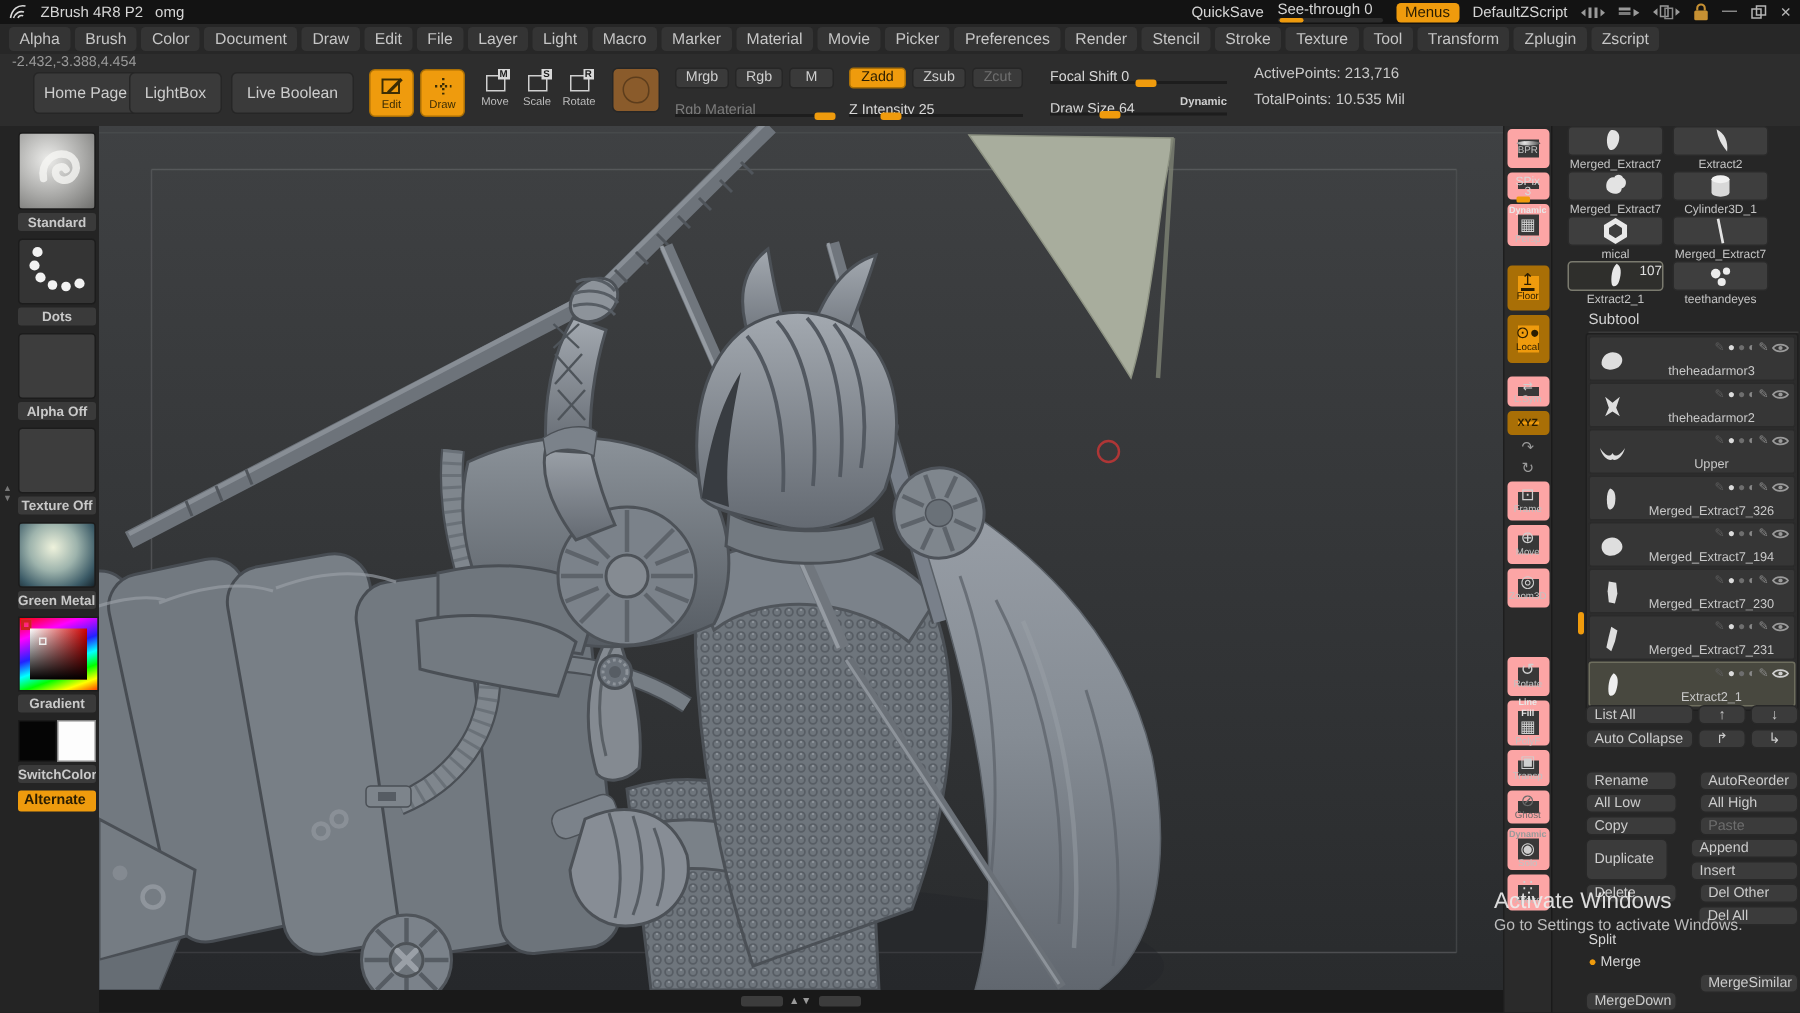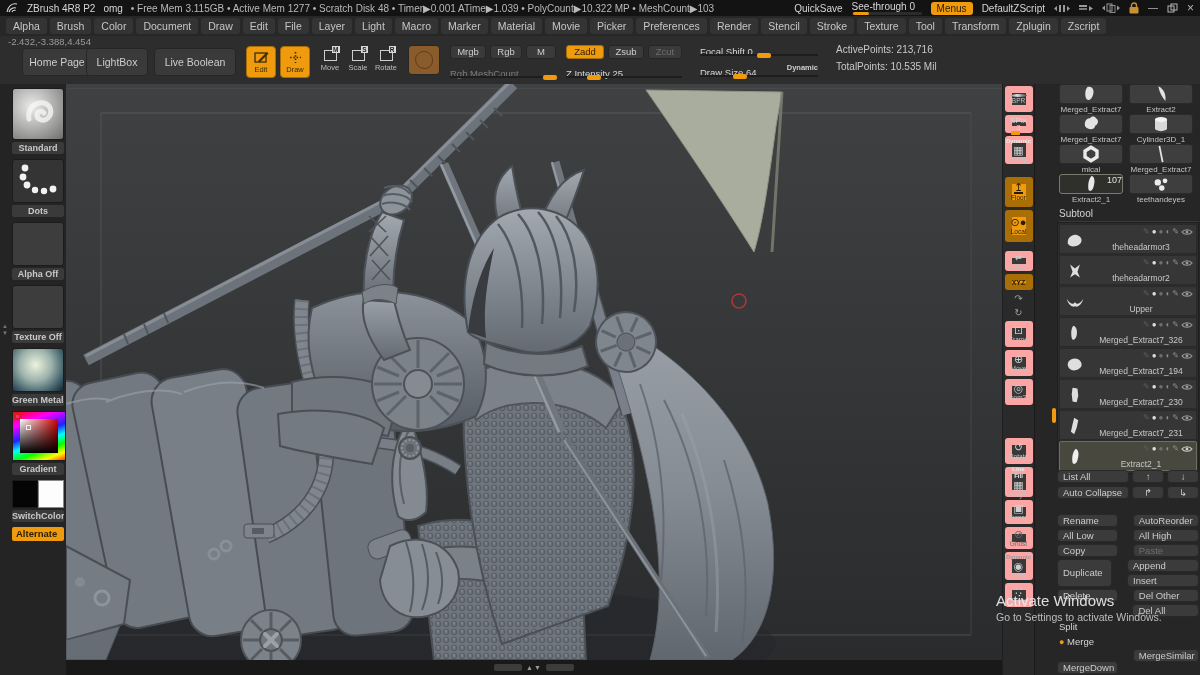"• Free Mem 3.115GB •" span.stats { html: <span>• Free Mem 3.115GB • Active Mem 1277 • Scratch Disk 48 • Timer▶0.001 ATime▶1.039 • PolyCount▶10.322 MP • MeshCount▶103</span> -> none }
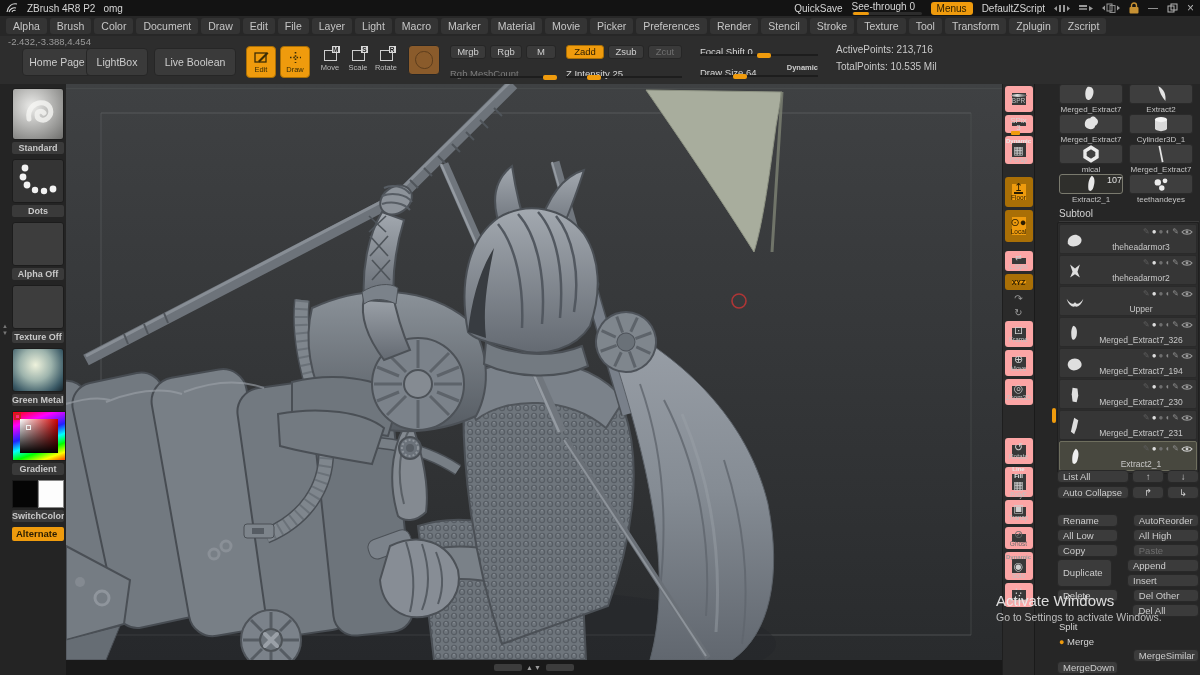"Rgb MeshCount" span.lab { text: MeshCount -> Material }
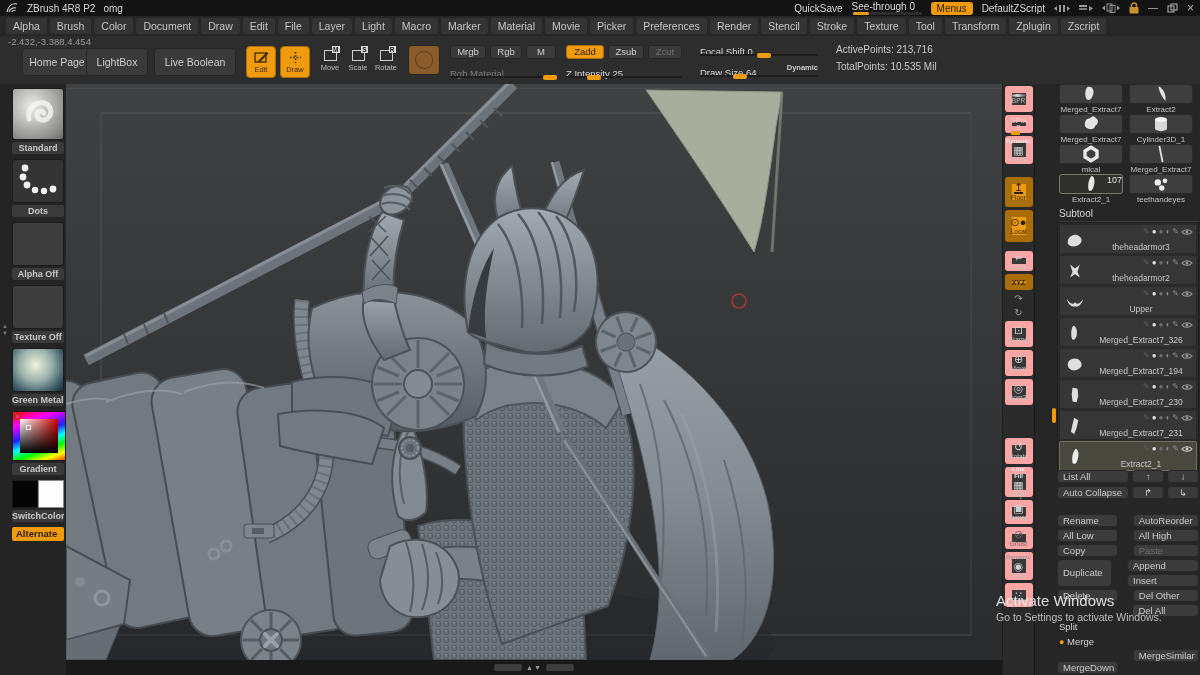"Merged_Extract7" .tilegrid { left: 23px -> 9px }
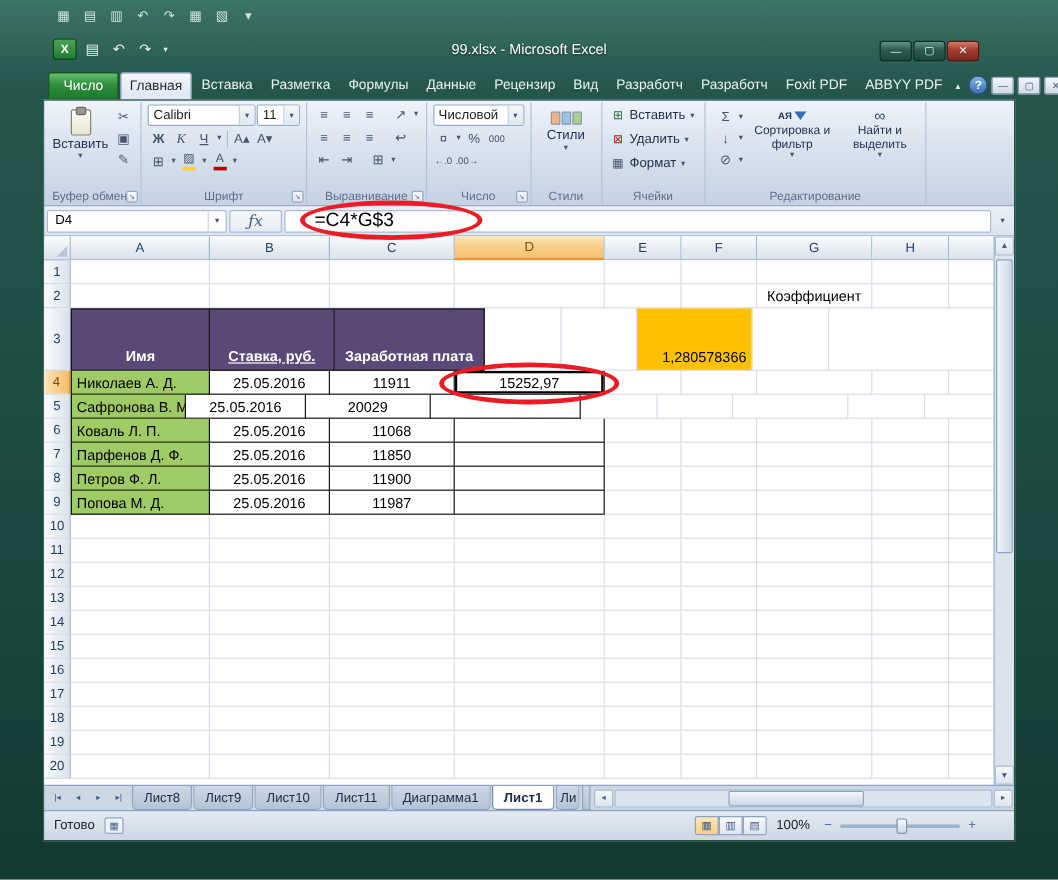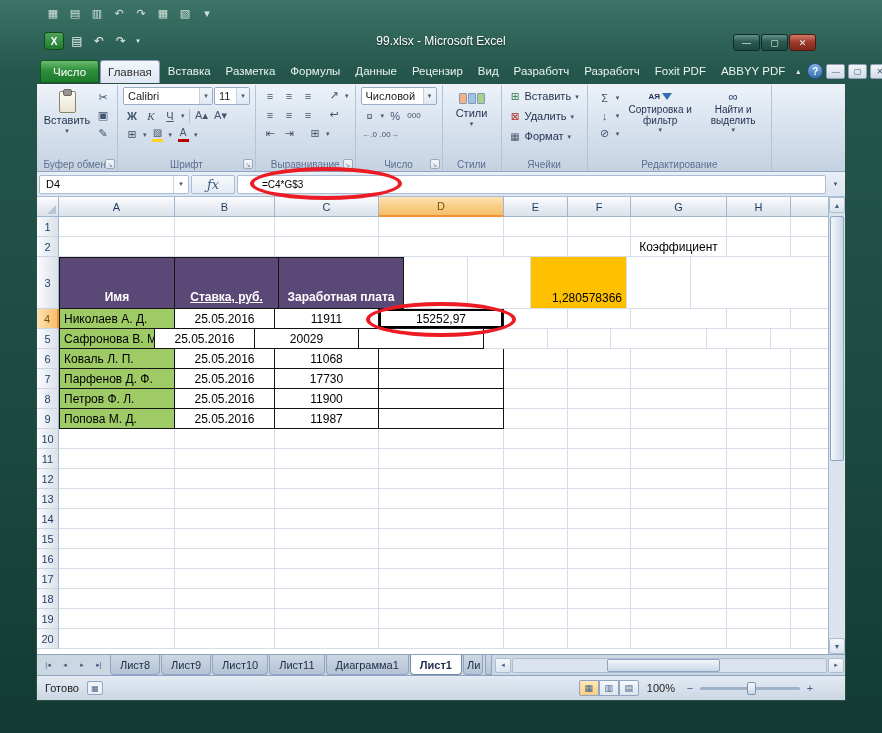"=C4*G$3" .fxfield { font-size: 10px -> 16px }
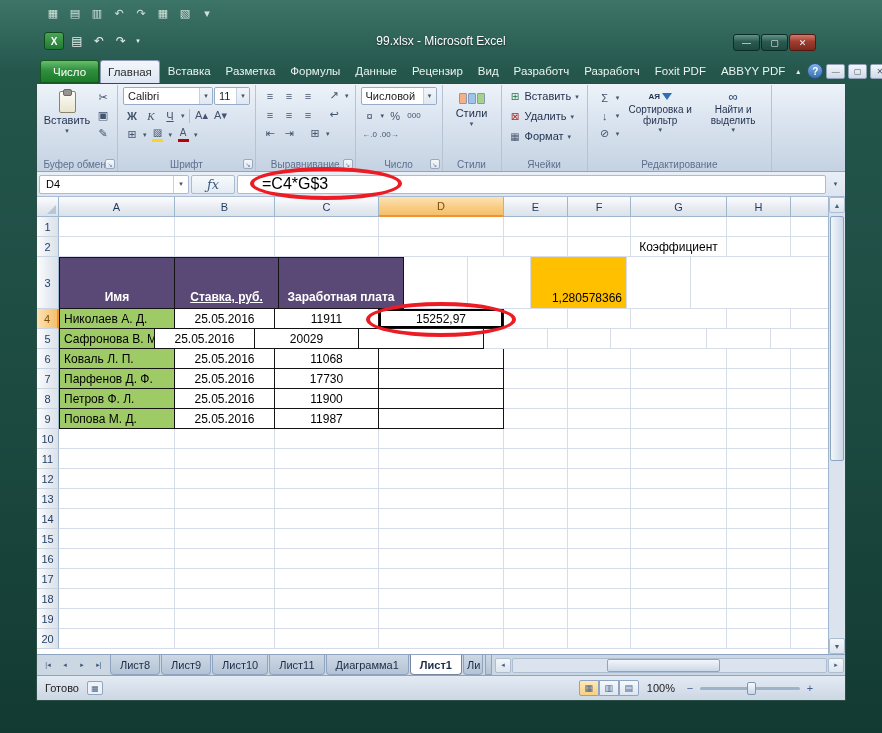"17730" div.gcell { text: 17730 -> 11850 }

§

- _How to complete this task_:
Wherever an image appears, omit it, and retype everything else in the entries exactly.

- _Expected answer_:
"• Free Mem 3.115GB •" span.stats { html: <span>• Free Mem 3.115GB • Active Mem 1277 • Scratch Disk 48 • Timer▶0.001 ATime▶1.039 • PolyCount▶10.322 MP • MeshCount▶103</span> -> none }
"Rgb MeshCount" span.lab { text: MeshCount -> Material }
"Merged_Extract7" .tilegrid { left: 23px -> 9px }
"=C4*G$3" .fxfield { font-size: 10px -> 16px }
"17730" div.gcell { text: 17730 -> 11850 }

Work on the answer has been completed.